Ну-с, подбитые глаза нехороши уже тем, что они серьезнейшим образом разжижают присущую мне ауру непререкаемой властности. И не только в командном центре, или на перроне, или в бараках. В день, когда случилось это несчастье, я устроил здесь, на моей красивой вилле, блестящий прием для сотрудников «Буны», и в течение немалого времени мне едва-едва удавалось сохранять самообладание – я чувствовал себя каким-то пиратом или клоуном из пантомимы, или коалой, или енотом. Еще до приема меня совершенно загипнотизировало мое отражение в супнице: диагональный розовый мазок и 2 подрагивавшие зрелые сливы под бровями. Я уверен, что Зюльц и Уль обменивались дурацкими ухмылками и даже Ромгильда Зидиг едва подавила смешок. Впрочем, с началом общего разговора я ожил, возглавил его с обычной моей уверенностью (и без обиняков поставил на место господина Ангелюса Томсена).

Так вот – если дело шло подобным образом в моем собственном доме, среди коллег, знакомых и их супружниц, то как прикажете мне вести себя в обществе людей и вправду значительных? Что, если сюда прибудет группенфюрер Блобель? Или заявится с внезапной инспекцией оберфюрер Бенцлер из Главного управления имперской безопасности? А что, если, Боже оборони, Рейхсфюрер СС нанесет нам еще один визит? Да я не уверен, что смогу высоко держать голову даже в обществе нашего маленького билетного контролера оберштурмбаннфюрера Эйхмана…
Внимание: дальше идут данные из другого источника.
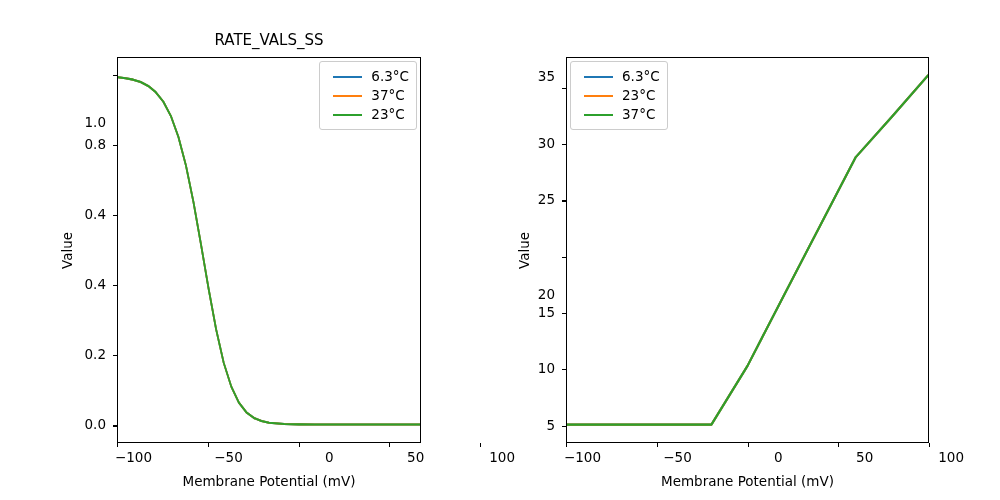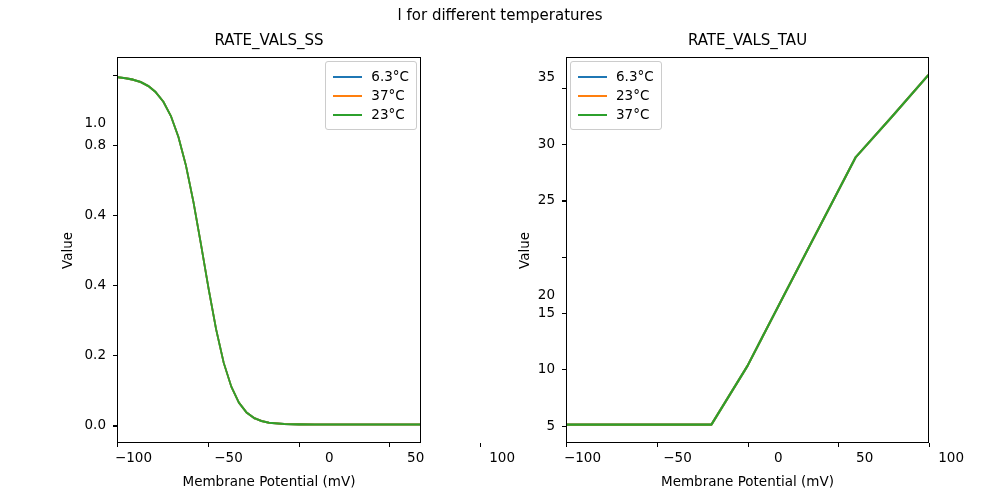--- a/index.html
+++ b/index.html
@@ -111,21 +111,21 @@
     line-height: 16px;
     transform-origin: 0 0;
     transform: rotate(-90deg);
     white-space: nowrap;
   }
   .legend {
     position: absolute;
     border: 1px solid #cccccc;
     border-radius: 3px;
     background: #ffffff;
-    padding: 5px 7px 5px 7px;
+    padding: 5px 7px 5px 13px;
     box-sizing: border-box;
   }
   .legend-row {
     display: flex;
     align-items: center;
     height: 19px;
   }
   .legend-swatch {
     width: 29px;
     height: 0;
@@ -137,21 +137,20 @@
     font-size: 13.5px;
     line-height: 15px;
     white-space: nowrap;
   }
 </style>
 </head>
 <body>
 
 <div id="figure">
 
-  <div class="suptitle">l for different temperatures</div>
 
   <div class="axes" id="axes-0" style="left:117px; top:57px; width:304px; height:386px;">
     <div class="axes-title">RATE_VALS_SS</div>
     <div class="plot-frame">
       <svg class="plot-svg" id="svg-0" viewBox="0 0 363 386" preserveAspectRatio="none">
           <polyline points="0.00,19.30 9.08,20.35 18.15,21.76 27.22,24.21 36.30,28.07 45.38,34.39 54.45,43.86 63.52,58.25 72.60,79.31 81.67,108.08 90.75,144.93 99.83,187.74 108.90,231.95 117.98,273.01 127.05,306.34 136.13,330.21 145.20,346.35 154.28,356.17 163.35,361.79 172.42,364.95 181.50,366.70 199.65,367.93 217.80,368.31 235.95,368.42 254.10,368.45 272.25,368.45 290.40,368.45 308.55,368.45 326.70,368.45 344.85,368.45 363.00,368.45" fill="none" stroke="#1f77b4" stroke-width="2.1" stroke-linejoin="round" stroke-linecap="round"></polyline>
           <polyline points="0.00,19.30 9.08,20.35 18.15,21.76 27.22,24.21 36.30,28.07 45.38,34.39 54.45,43.86 63.52,58.25 72.60,79.31 81.67,108.08 90.75,144.93 99.83,187.74 108.90,231.95 117.98,273.01 127.05,306.34 136.13,330.21 145.20,346.35 154.28,356.17 163.35,361.79 172.42,364.95 181.50,366.70 199.65,367.93 217.80,368.31 235.95,368.42 254.10,368.45 272.25,368.45 290.40,368.45 308.55,368.45 326.70,368.45 344.85,368.45 363.00,368.45" fill="none" stroke="#ff7f0e" stroke-width="2.1" stroke-linejoin="round" stroke-linecap="round"></polyline>
           <polyline points="0.00,19.30 9.08,20.35 18.15,21.76 27.22,24.21 36.30,28.07 45.38,34.39 54.45,43.86 63.52,58.25 72.60,79.31 81.67,108.08 90.75,144.93 99.83,187.74 108.90,231.95 117.98,273.01 127.05,306.34 136.13,330.21 145.20,346.35 154.28,356.17 163.35,361.79 172.42,364.95 181.50,366.70 199.65,367.93 217.80,368.31 235.95,368.42 254.10,368.45 272.25,368.45 290.40,368.45 308.55,368.45 326.70,368.45 344.85,368.45 363.00,368.45" fill="none" stroke="#2ca02c" stroke-width="2.1" stroke-linejoin="round" stroke-linecap="round"></polyline>
         </svg>
     </div>
@@ -193,21 +192,20 @@
           <span class="legend-label">37°C</span>
         </div>
         <div class="legend-row">
           <span class="legend-swatch" style="border-top-color: rgb(44, 160, 44);"></span>
           <span class="legend-label">23°C</span>
         </div>
       </div>
   </div>
 
   <div class="axes" id="axes-1" style="left:566px; top:57px; width:363px; height:386px;">
-    <div class="axes-title">RATE_VALS_TAU</div>
     <div class="plot-frame">
       <svg class="plot-svg" id="svg-1" viewBox="0 0 363 386" preserveAspectRatio="none">
           <polyline points="0.00,368.56 36.30,368.56 72.60,368.56 108.90,368.56 145.20,368.56 181.50,309.48 217.80,239.14 254.10,169.37 290.40,99.59 326.70,59.08 363.00,17.44" fill="none" stroke="#1f77b4" stroke-width="2.1" stroke-linejoin="round" stroke-linecap="round"></polyline>
           <polyline points="0.00,368.56 36.30,368.56 72.60,368.56 108.90,368.56 145.20,368.56 181.50,309.48 217.80,239.14 254.10,169.37 290.40,99.59 326.70,59.08 363.00,17.44" fill="none" stroke="#ff7f0e" stroke-width="2.1" stroke-linejoin="round" stroke-linecap="round"></polyline>
           <polyline points="0.00,368.56 36.30,368.56 72.60,368.56 108.90,368.56 145.20,368.56 181.50,309.48 217.80,239.14 254.10,169.37 290.40,99.59 326.70,59.08 363.00,17.44" fill="none" stroke="#2ca02c" stroke-width="2.1" stroke-linejoin="round" stroke-linecap="round"></polyline>
         </svg>
     </div>
     <div id="xticks-1">
         <div class="tick-x" style="left: 0px;"></div>
         <div class="ticklabel-x" style="left: 0px;">−100</div>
А виноват во всем проклятый старый дурень, мой садовник. Вообразите, если желаете, воскресное утро и безупречную погоду. Я сижу за столом красивой комнаты, в которой у нас принято завтракать, настроение у меня великолепное – после деятельного, пусть и не совсем успешного «сеанса» с моей лучшей половиной. Уплетаю завтрак, любовно приготовленный Гумилией (удалившейся к этому времени в некий обветшалый храм Старого Города). Разделавшись с моими 5 сосисками (и осушив столько же чашек превосходного кофе), я встал и направился к французскому окну, намереваясь задумчиво прогуляться по саду и покурить.

Богдан с лопатой на плече стоял посреди дорожки спиной ко мне, тупо таращась на черепашку, которая поедала черешок латука. И едва я сошел с травы на гравий, старик с какой-то судорожной внезапностью повернулся, толстый клинок лопаты описал быстрый полукруг и врезал мне по переносице.

Ханна, когда она наконец спустилась сверху, омыла ушибленное место холодной водой и своими теплыми пальчиками приложила в моему челу кусок сырого мяса…

Но и сейчас, спустя целую неделю, мои подглазья отливают цветом больной лягушки – желто-зеленой жутью.